Arbole Arbole - Analysis
The refrain that won’t resolve: dry and green
The poem keeps circling one stubborn contradiction: the tree is both dry
and green
. That doubled state becomes the poem’s emotional climate—life and vitality present, but held inside something parched, restrained, unsatisfied. Lorca frames the whole scene with that refrain at the beginning and end, as if the story inside cannot change what the opening already knows. Whatever passes by the girl—riders, bullfighters, a moon-struck young man—meets the same immobility. The poem’s central claim, quietly insisted on through repetition, is that desire can gather around a person without moving her; abundance can surround a life that still refuses to bloom in the expected way.
The tone is both sing-song and uneasy: its simple announcements (Four riders passed by
) feel like folk song storytelling, but the steadiness starts to sound like pressure, like a ritual being replayed until something gives. Yet nothing does.
The girl among olives: work, patience, and a body at the center
The girl is introduced as the girl with the pretty face
, which invites the world’s attention to treat her as an object to be taken. But Lorca immediately places her in an action that is ordinary and sustained: she is out picking olives
. Olives suggest continuity and rooted labor; the poem’s most consistent movement is not the passing men but her repeated, ongoing work. That steadiness matters because it makes her refusals feel less like coyness and more like commitment—to task, to place, or to an inner choice the poem won’t fully name.
Even the wind behaves like a suitor: grabs her around the waist
. The girl’s body becomes the poem’s contested ground, and that physical detail—hands at the waist—keeps returning. Lorca turns flirtation into something borderline coercive: the wind is called a playboy
, as if nature itself participates in the same pursuit.
Córdoba and Sevilla: bright offers, dark capes
The first invitations arrive with pageantry. The Andalusian ponies
, blue and green jackets
, and big, dark capes
create a festival surface—color, movement, and swagger—while also hinting at threat. A cape can conceal as much as it displays. Their line, Come to Cordoba
, sounds like romance and recruitment at once, and the girl’s response is not speech but refusal: won’t listen
. She doesn’t argue; she simply withholds the most basic consent—attention.
The bullfighters intensify the performance. They are slender in the waist
—echoing the waist being grabbed—and carry swords of ancient silver
. Even their glamour has violence embedded in it. Their city, Sevilla
, arrives as another brand of temptation: more spectacle, more masculine display. Again, she won’t listen
, and the repetition starts to feel like a protective charm she keeps reciting with her silence.
When the afternoon turns dark brown
: the poem’s most dangerous beauty
A clear turn happens when the afternoon had turned
into dark brown
with scattered light
. The bright parade becomes dusk, and the final suitor is different: not a group, but a young man
wearing roses and myrtle of the moon
. The imagery shifts from social bravado to nocturnal enchantment—flowers, moonlight, a kind of dream-costume. His invitation, Come to Granada
, feels less like a trip to a city and more like an entry into a spell. Yet the girl refuses him too. The poem suggests that even the most lyrical, seemingly tender offer is still an offer to be taken away from her chosen place and work.

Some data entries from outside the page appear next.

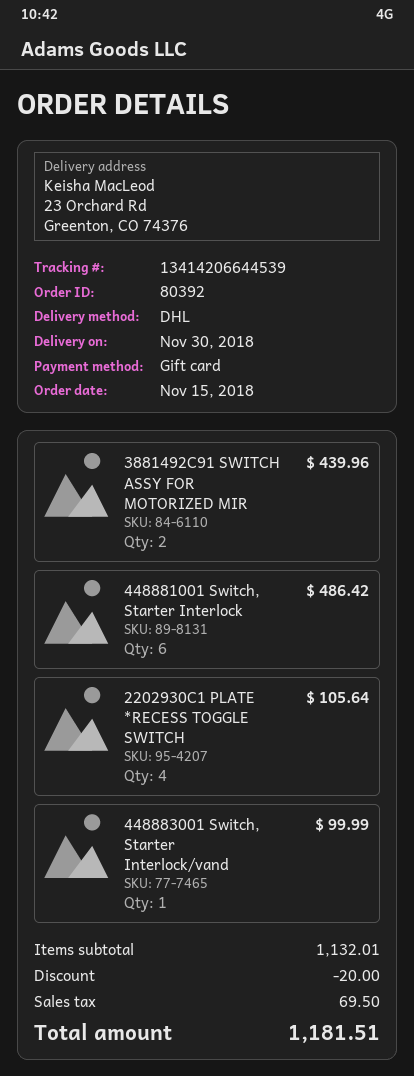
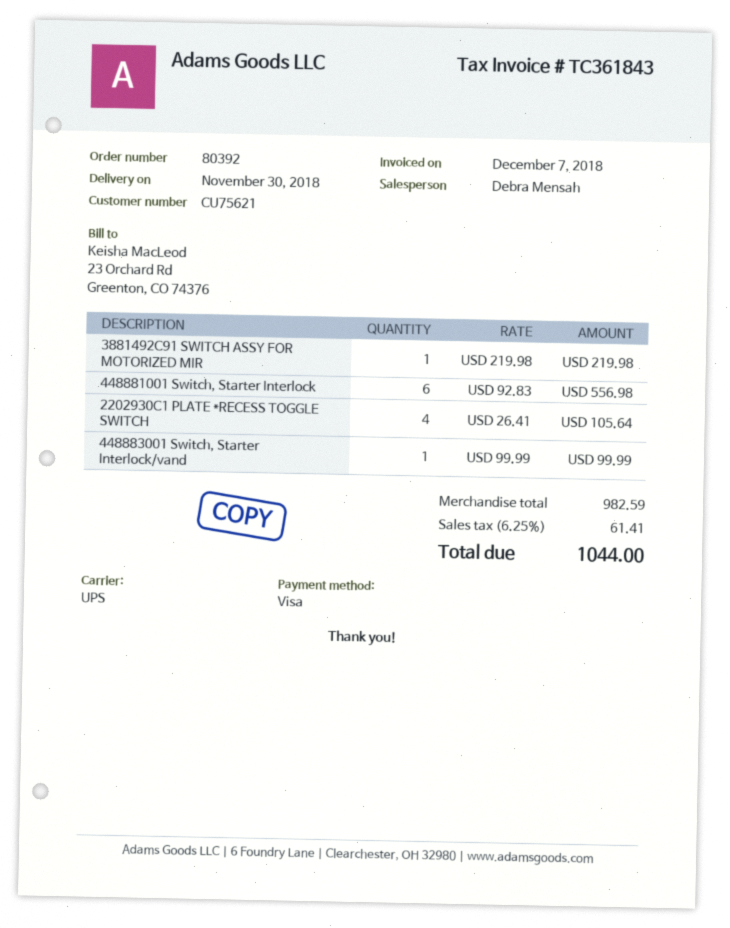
payment method: gift card -> Visa
shipping method: DHL -> UPS
3881492C91 SWITCH ASSY FOR MOTORIZED MIR: 2 for 439.96 -> 1 for 219.98
448881001 Switch, Starter Interlock: 6 for 486.42 -> 6 for 556.98
subtotal: 1132.01 -> 982.59
discount: 20.00 -> none
tax: 69.50 -> 61.41
total: 1181.51 -> 1044.00

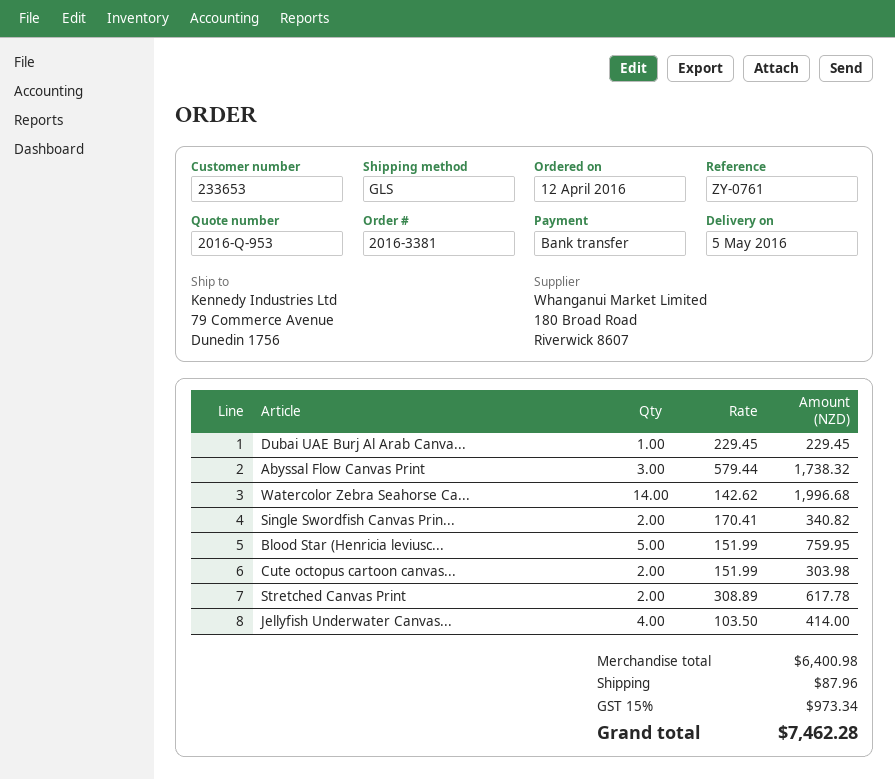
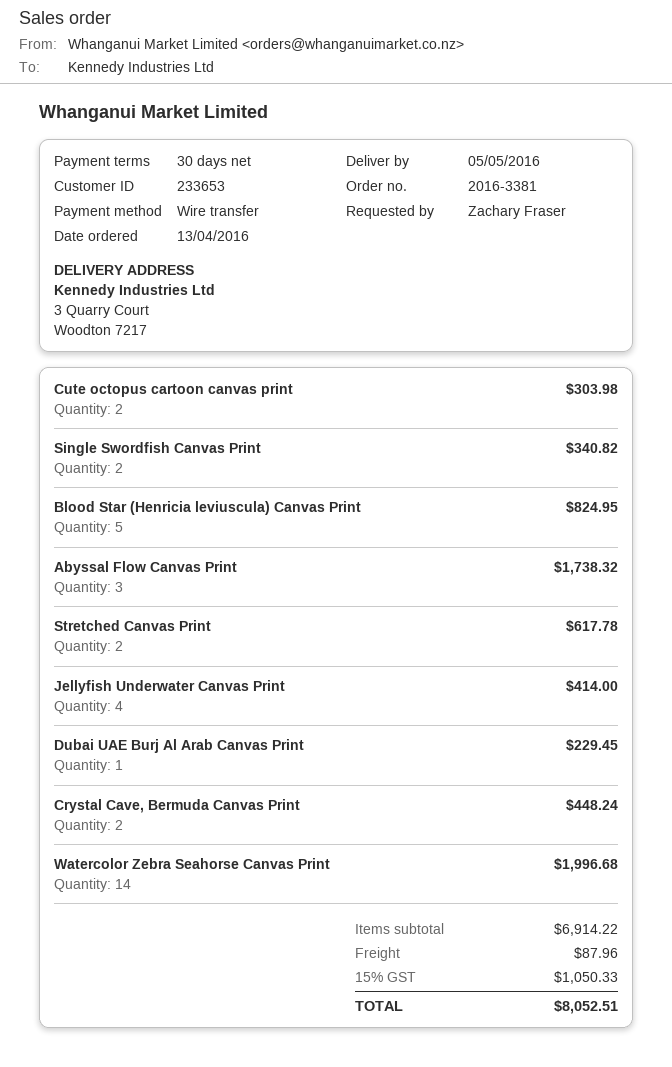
order date: 2016-04-12 -> 2016-04-13
ship to: 79 Commerce Avenue, Dunedin 1756 -> 3 Quarry Court, Woodton 7217
Blood Star (Henricia leviusc...: 5 for 759.95 -> 5 for 824.95
Crystal Cave, Bermuda Canvas Print: none -> 2 for 448.24
subtotal: 6400.98 -> 6914.22
tax: 15% = 973.34 -> 15% = 1050.33
total: 7462.28 -> 8052.51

The wind’s embrace that remains: refusal without freedom
The ending complicates any simple reading of empowerment. The girl keeps picking olives, but now it is with the grey arm of the wind
wrapped around her waist. The wind has changed color—from playful force to something grey
, duller, heavier, more persistent. If she won’t listen to men, she still cannot escape being held. The poem’s tension sharpens here: her refusal protects her from one kind of capture (the invitations, the cities, the male pageant), yet she remains in another kind of grip—nature’s, fate’s, or the inescapable pressure of desire itself. The refrain returns—Tree, tree
, dry and green
—as if to say that endurance is not the same as release.
A question the poem leaves hanging in the branches
If the men offer Córdoba, Sevilla, Granada—names that sound like different destinies—why does the poem give the girl no city-name of her own? She is defined by face, waist, and work, while others speak in invitations. Perhaps her silence is her only territory. Or perhaps the poem is admitting something harder: that sometimes the only way to keep yourself is to keep doing the same small act—picking olives—while the world, like wind, keeps its arm around you.